## [EXERCISE DESCRIPTION]
The answer should match the entries that follow exactly, except that no image appears in it.

## [RECORDED DATA]
=======

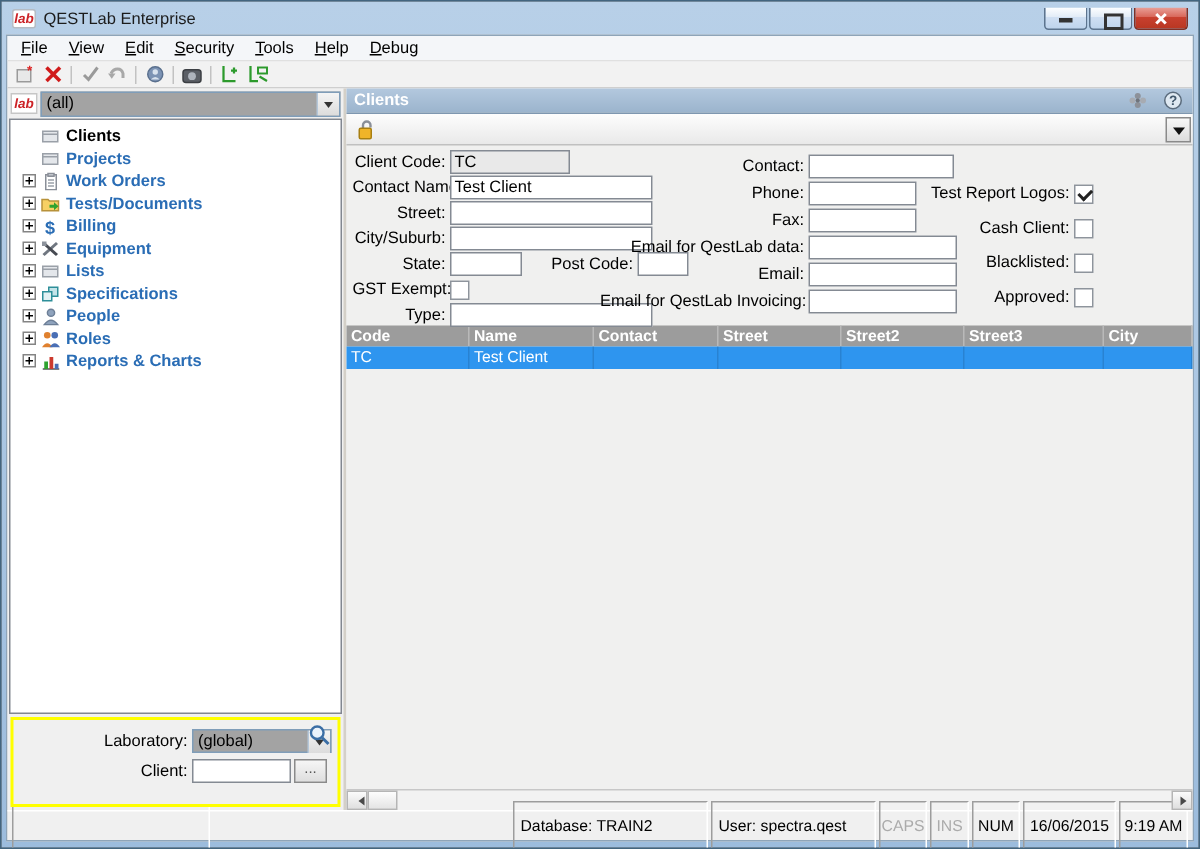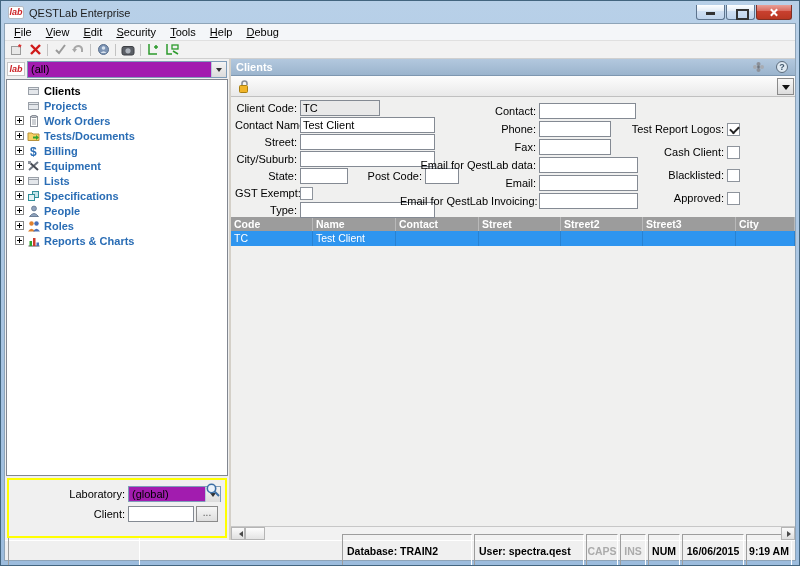"(all)" .combo { background: #a21caf -> #a3a3a3 }
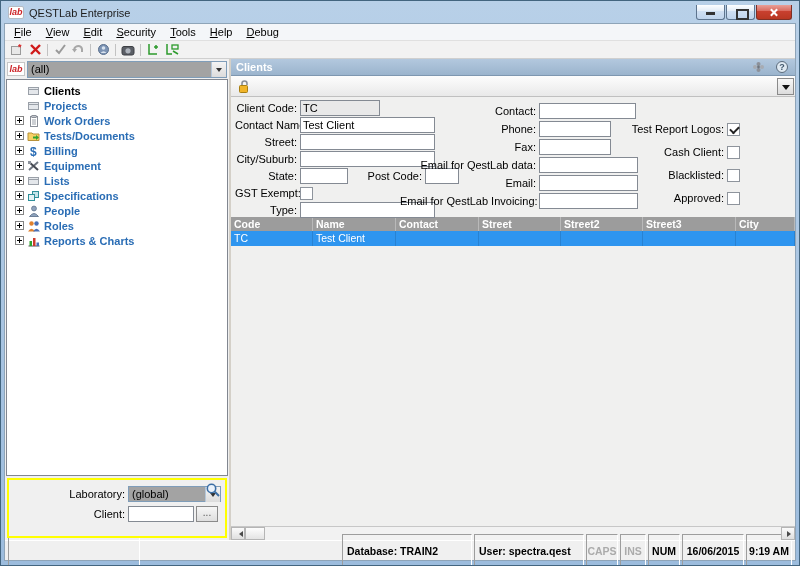"Test Report Logos:" .fcol3 { left: 341px -> 330px }
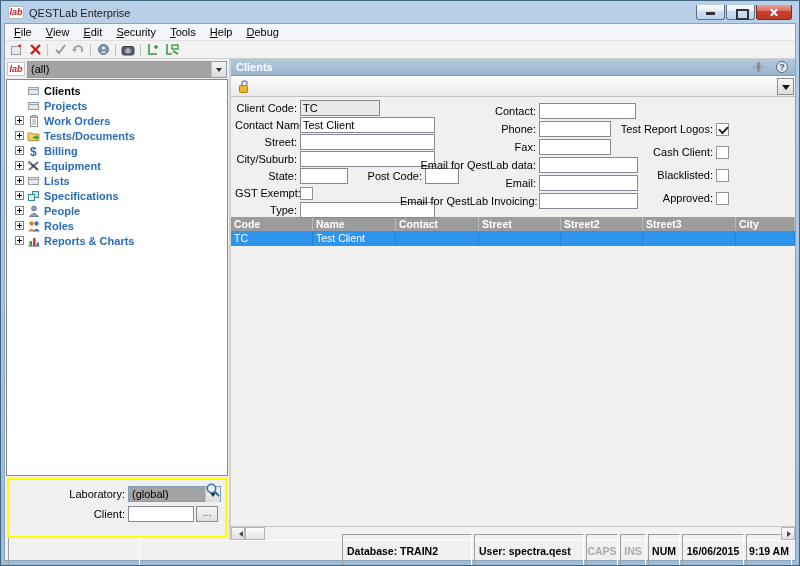"Database: TRAIN2" .sb-panel { font-weight: bold -> none }
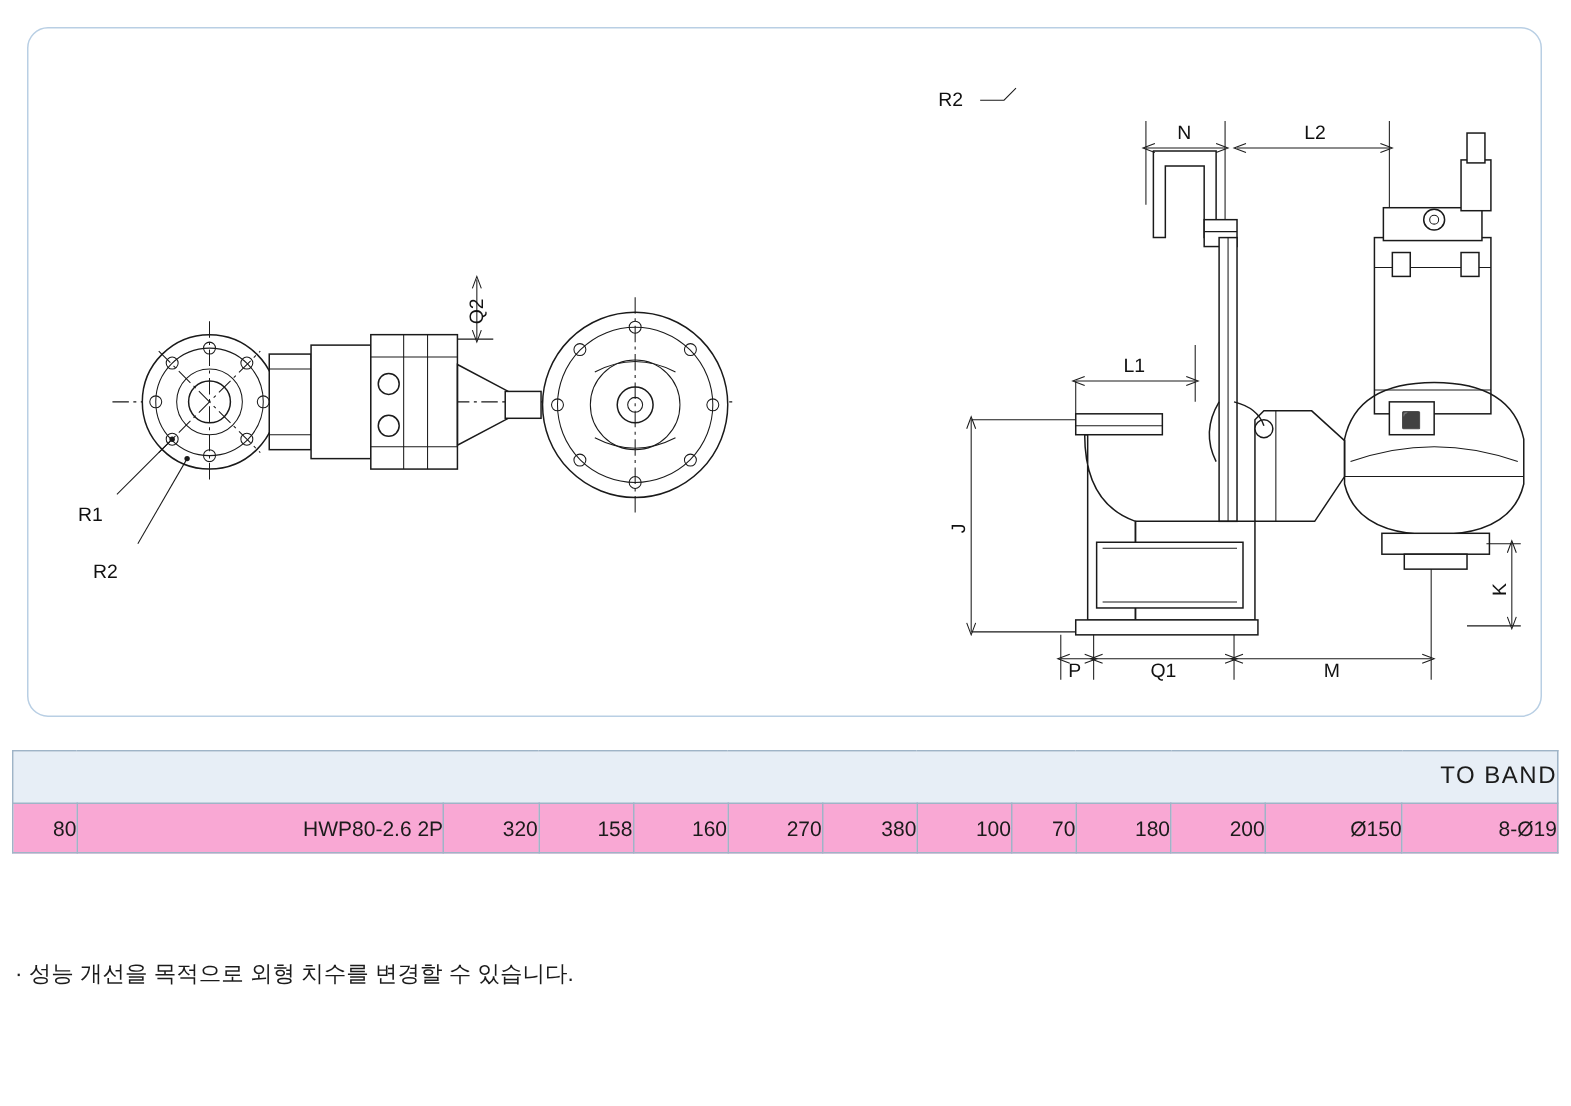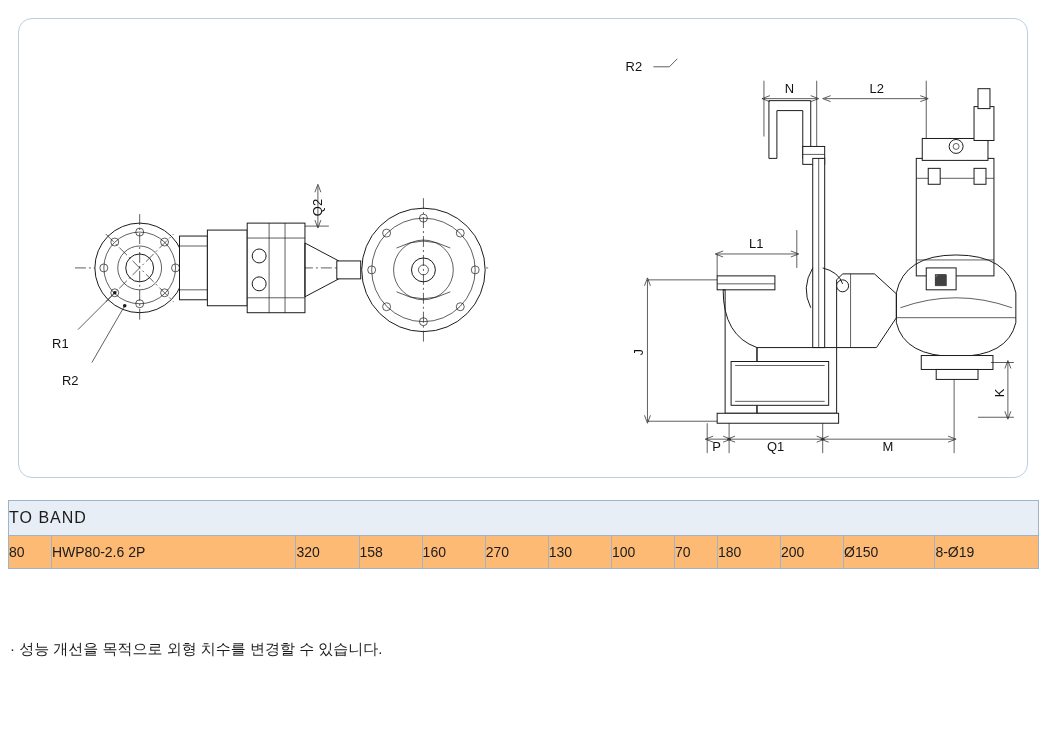"TO BAND" #spec-table th, #spec-table td { text-align: left -> right }
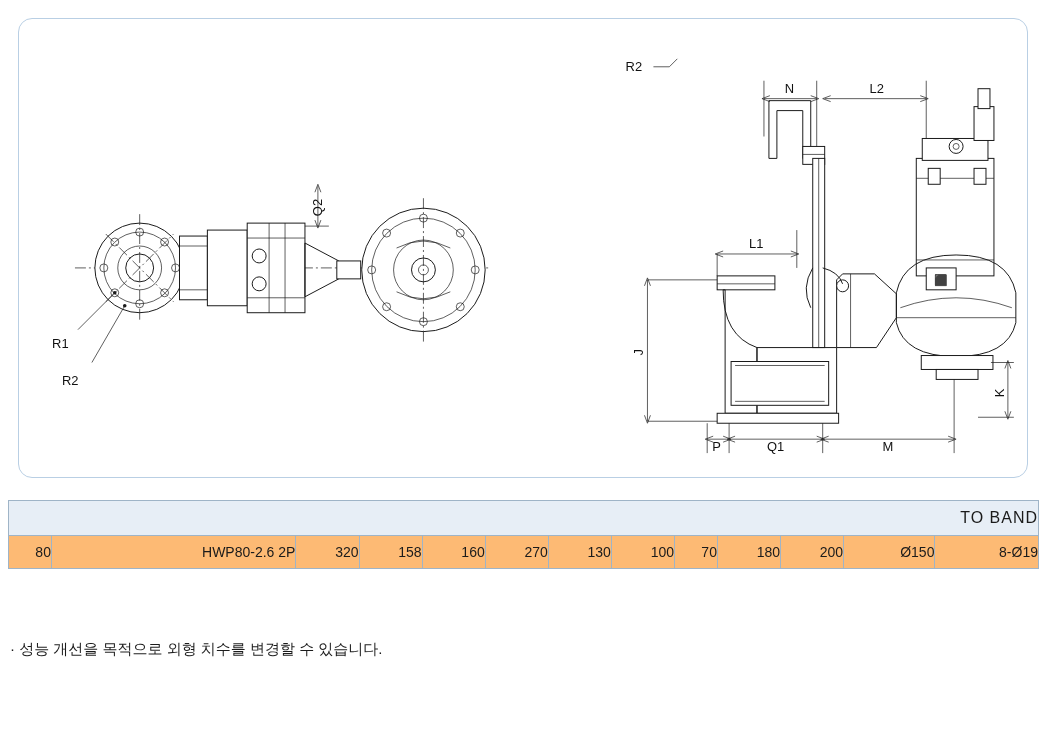"80" .data-row td { background: #fdba74 -> #f9a8d4 }
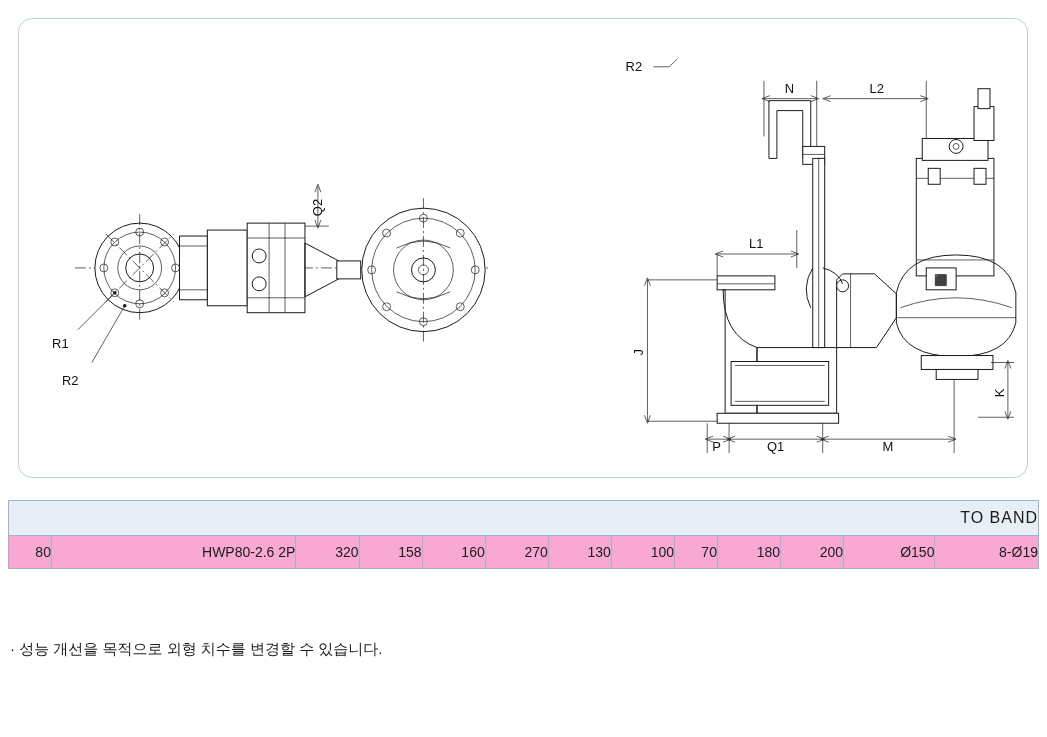"130" td { text: 130 -> 380 }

=======

## [ANSWER SECTION]
"(all)" .combo { background: #a21caf -> #a3a3a3 }
"Test Report Logos:" .fcol3 { left: 341px -> 330px }
"Database: TRAIN2" .sb-panel { font-weight: bold -> none }
"TO BAND" #spec-table th, #spec-table td { text-align: left -> right }
"80" .data-row td { background: #fdba74 -> #f9a8d4 }
"130" td { text: 130 -> 380 }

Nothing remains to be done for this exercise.